We got sent an article written by Andy that appeared in one of the papers a little while ago, thanks! I’m splitting it up in parts – since I have to re-type it here.

I’ve just had one of those ‘weird coincidence’ moments.

I was at a friend’s party and got introduced to Alastair Campbell. I had literally just come from a film production meeting where I had been talking about him. I must have conjured him up.

I am planning to co-produce a film in which a government PR figure lead his prime minister down a particular path with devastating results. There is no resemblance to anyone living, of course, and I tried to tell him this, but I think he was too excited by the train journey he had just had. He had just returned from a day trip to Paris on Eurostar, and couldn’t stop singing the praises of its new terminal at St Pancras.

He also told me someone had just bid 50,000 GBP to charity to have their name appear in his next book.

I stupidly mentioned that I got 100,000 GBP to have someone’s name appear in one of my thrillers.

Judging by the look in his eye, I thought I might soon be needing the services of the charity my 100K went to – the Red Cross.

Love it. Andy is doing well selling characters in his book. The 100k was spent by Basma to appear in Crossfire. Great character to be, think she got her moneys worth and made the Red Cross happy at the same time. I also learned that the writer Hari Kunzru (The Impressionist, Transmission and My Revolutions) donated to a good cause to have his name split up in the characters Hari and Kunzru in Aggressor, who were described as ‘fucks who can’t even tie their own shoe laces’. I hope he was happy too. Of course I’m not complaining with ‘my’ name for free in Remote Control and also got in The Grey Man – allthough the first was a male character and the latter pure coincidence. Ah well.. that’s minor details, at least in my imagination. Who will be in Brute Force is still a surprise, we’ll see about that in a few months. With over 40% of female writers and given Nick Stone’s popularity with them I think some cause could very well auction Nicks new lover – there may be some girls who are prepared to digg into their savings accounts to have their name honoured that way. 😉

2008
06.08

A while back we posted about the cool “Crossfire competition” of which Andy said:

“I have teamed up with Tesco to bring you the best competition this side of Basra. You could win signed copy of all of my books, plus the chance for you and a friend to win a SAS-themed experience which includes training from ex-army/Special Forces instructors in survival skills, camouflage, unarmed combat and live weapons handling.”

The winner of this competition is Jimmy and he was so kind to send us a report of the day. Thanks Jimmy!
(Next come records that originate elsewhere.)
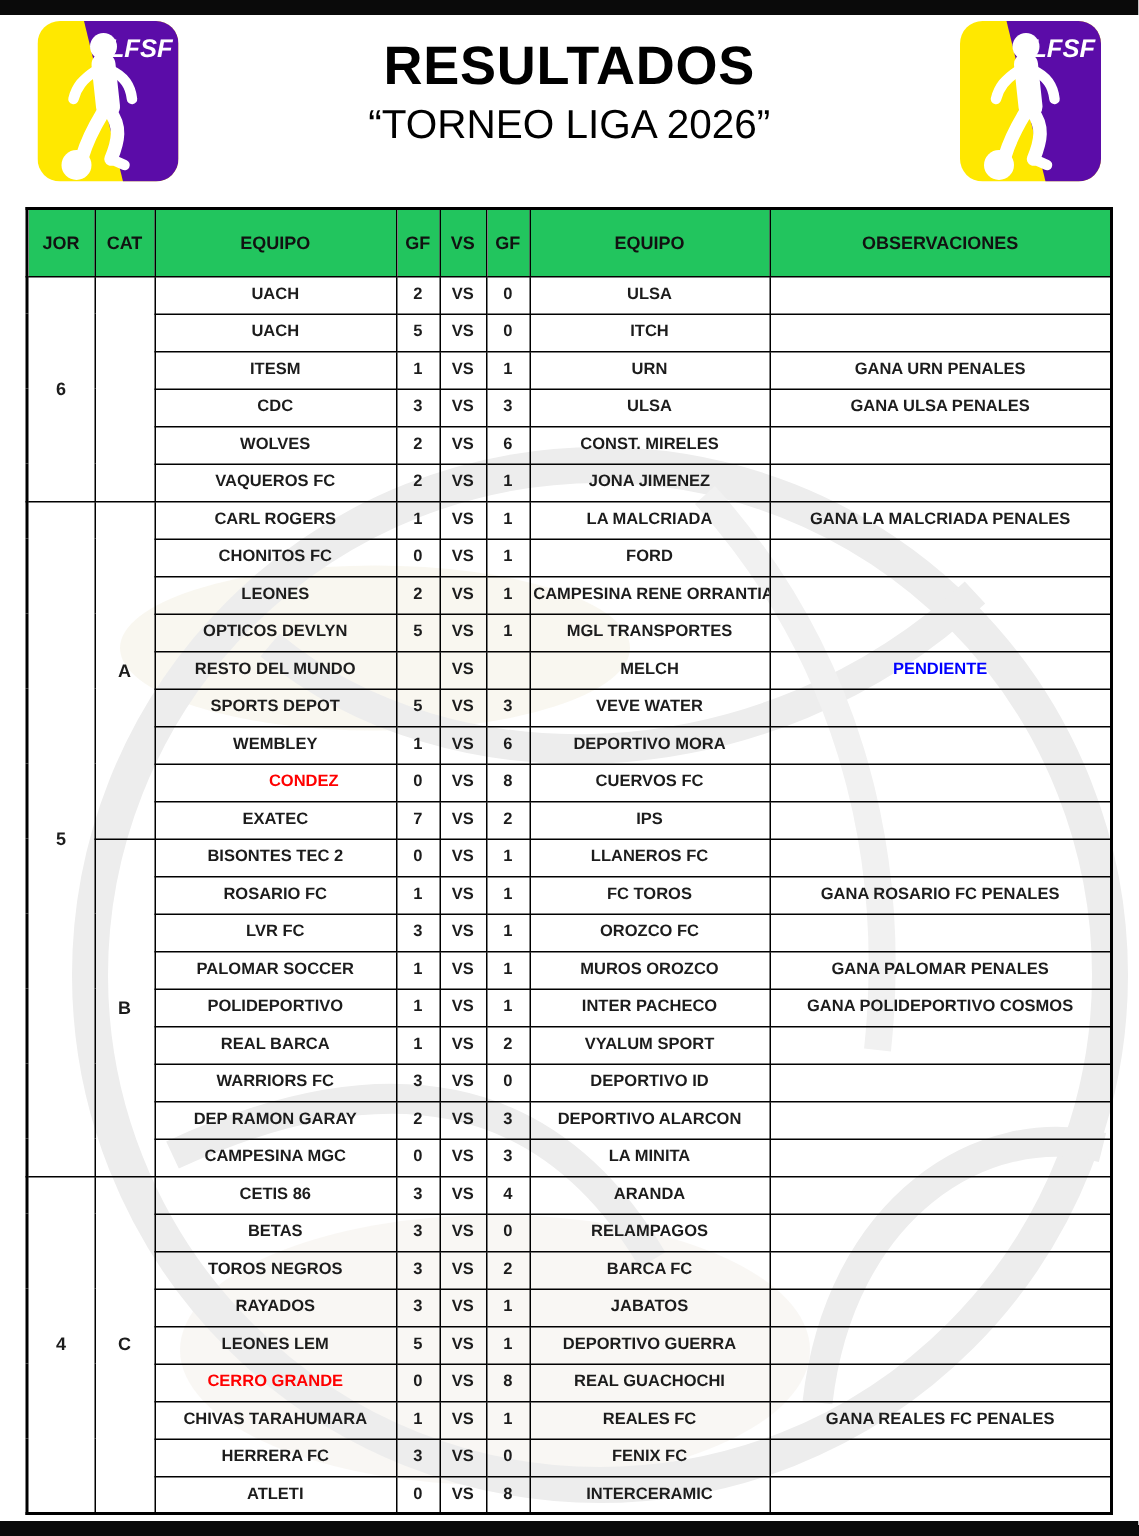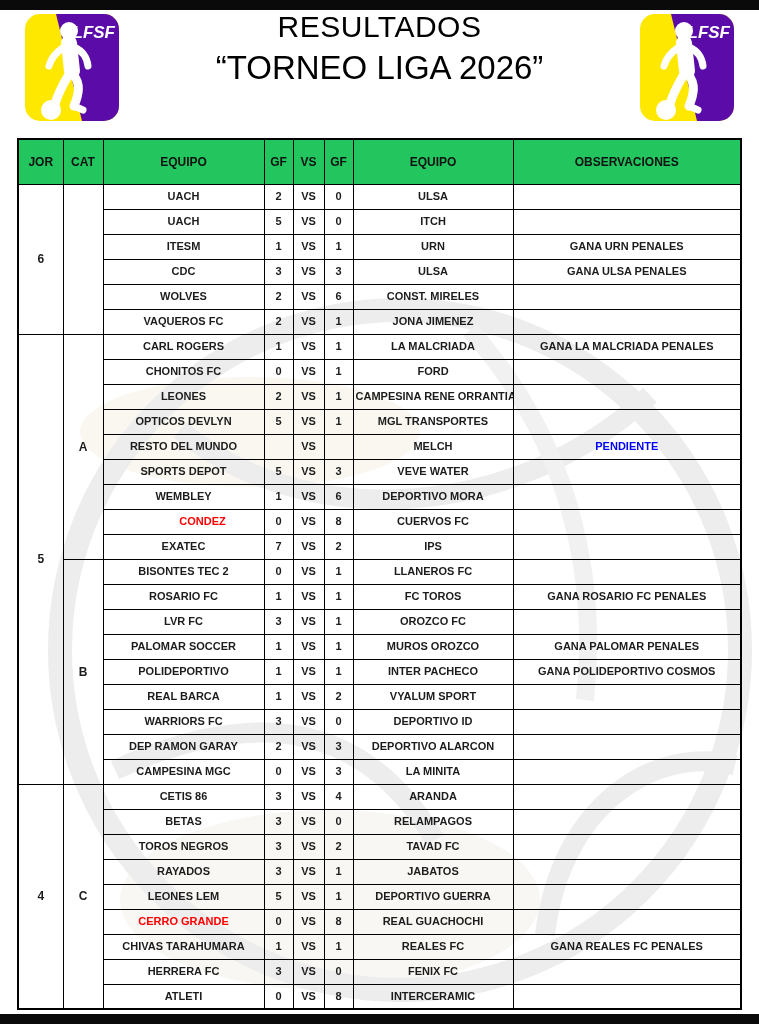--- a/index.html
+++ b/index.html
@@ -19,7 +19,7 @@
   .logo.right { left:640px; }
 
   .titles { position:absolute; top:10px; left:125px; width:509px; text-align:center; z-index:2; color:#000; }
-  .title-main { font-size:30px; font-weight:400; letter-spacing:0.5px; line-height:1.15; }
+  .title-main { font-size:36px; font-weight:700; letter-spacing:0.5px; line-height:1.15;margin-top:13px; }
   .title-sub { font-size:33px; font-weight:400; line-height:1.22; margin-top:3px; }
 
   table.results {

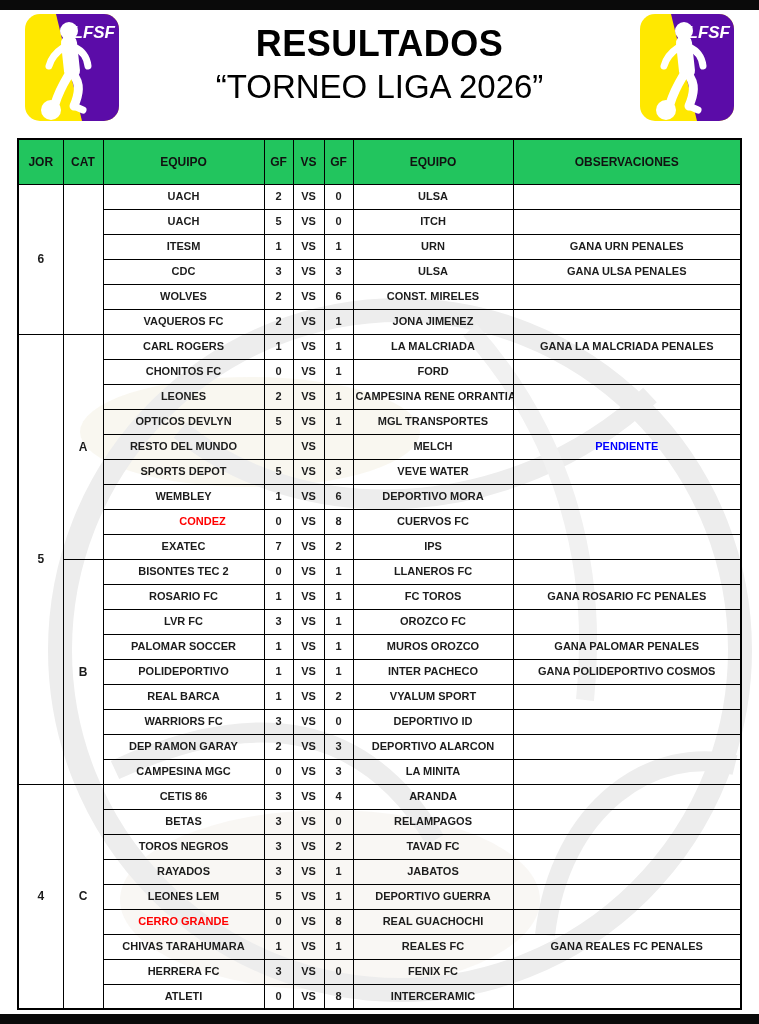--- a/index.html
+++ b/index.html
@@ -20,7 +20,7 @@
 
   .titles { position:absolute; top:10px; left:125px; width:509px; text-align:center; z-index:2; color:#000; }
   .title-main { font-size:36px; font-weight:700; letter-spacing:0.5px; line-height:1.15;margin-top:13px; }
-  .title-sub { font-size:33px; font-weight:400; line-height:1.22; margin-top:3px; }
+  .title-sub { font-size:27px; font-weight:400; line-height:1.22; margin-top:3px; }
 
   table.results {
     position:absolute; left:17px; top:138px; width:723px; z-index:1;

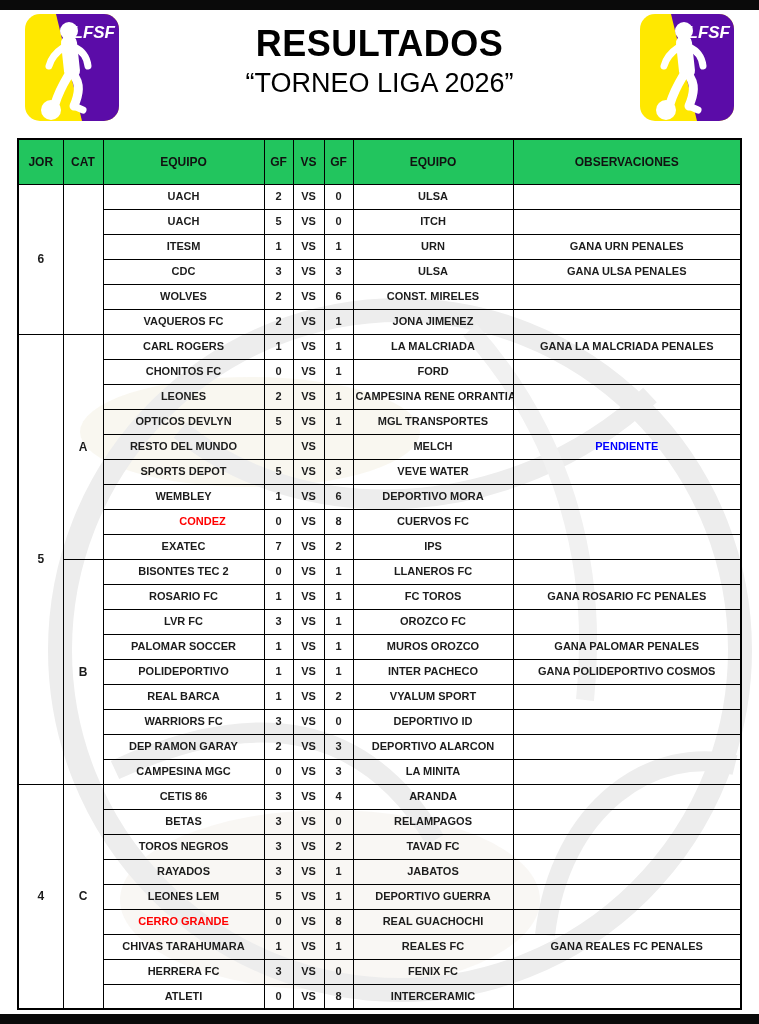--- a/index.html
+++ b/index.html
@@ -354,7 +354,7 @@
         <td>3</td>
         <td>VS</td>
         <td>2</td>
-        <td>TAVAD FC</td>
+        <td>BARCA FC</td>
         <td></td>
       </tr>
       <tr>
Hey, I have finally done the “SAS-themed experience”.

We arrived at the car park for the venue at about 8.30am to be met by an army personnel. After a 10min walk we reached the area for the training.

The first impressions were not good, it looked shabby.

We were split into 3 teams (2 teams of 8 and 1 of 7). There was a time table and each team had an hour at every station.

Our first was the “killing house”: Clear 4 rooms in about 25 secs. After having a go ourselves we were then shown how to do it correctly. Each room had picture boards of good guys/bad guys. The shot you got was done with a lot of noise and bb guns firing around us. This was good.

Our second item was the “car extraction with a vip”. Get the vip out of the car and into a safe house asap (they said about 20 seconds – the major who was running the day said that he had to do this once in Bosnia!!) once again, last go was done with noise and bb guns.

The 3rd item on our list was “live weapon handling”. The weapon for the day was a pump action shot gun. We were shown how to use the gun and then walked through a corridor and then we would turn right. On turning right there were 6 pictures (3 goodguys/3 badguys). We had 6 seconds to decide and discharge the gun. You might think this is easy – no!! Lets put it this way – I’ll make the tea!!

Lunch.

After lunch we had “unarmed combat”. Being a 3rd dan black belt this was right up my street, and a good opportunity to fling my mate about (also a black belt). The guy showing us this was amazing, so fast.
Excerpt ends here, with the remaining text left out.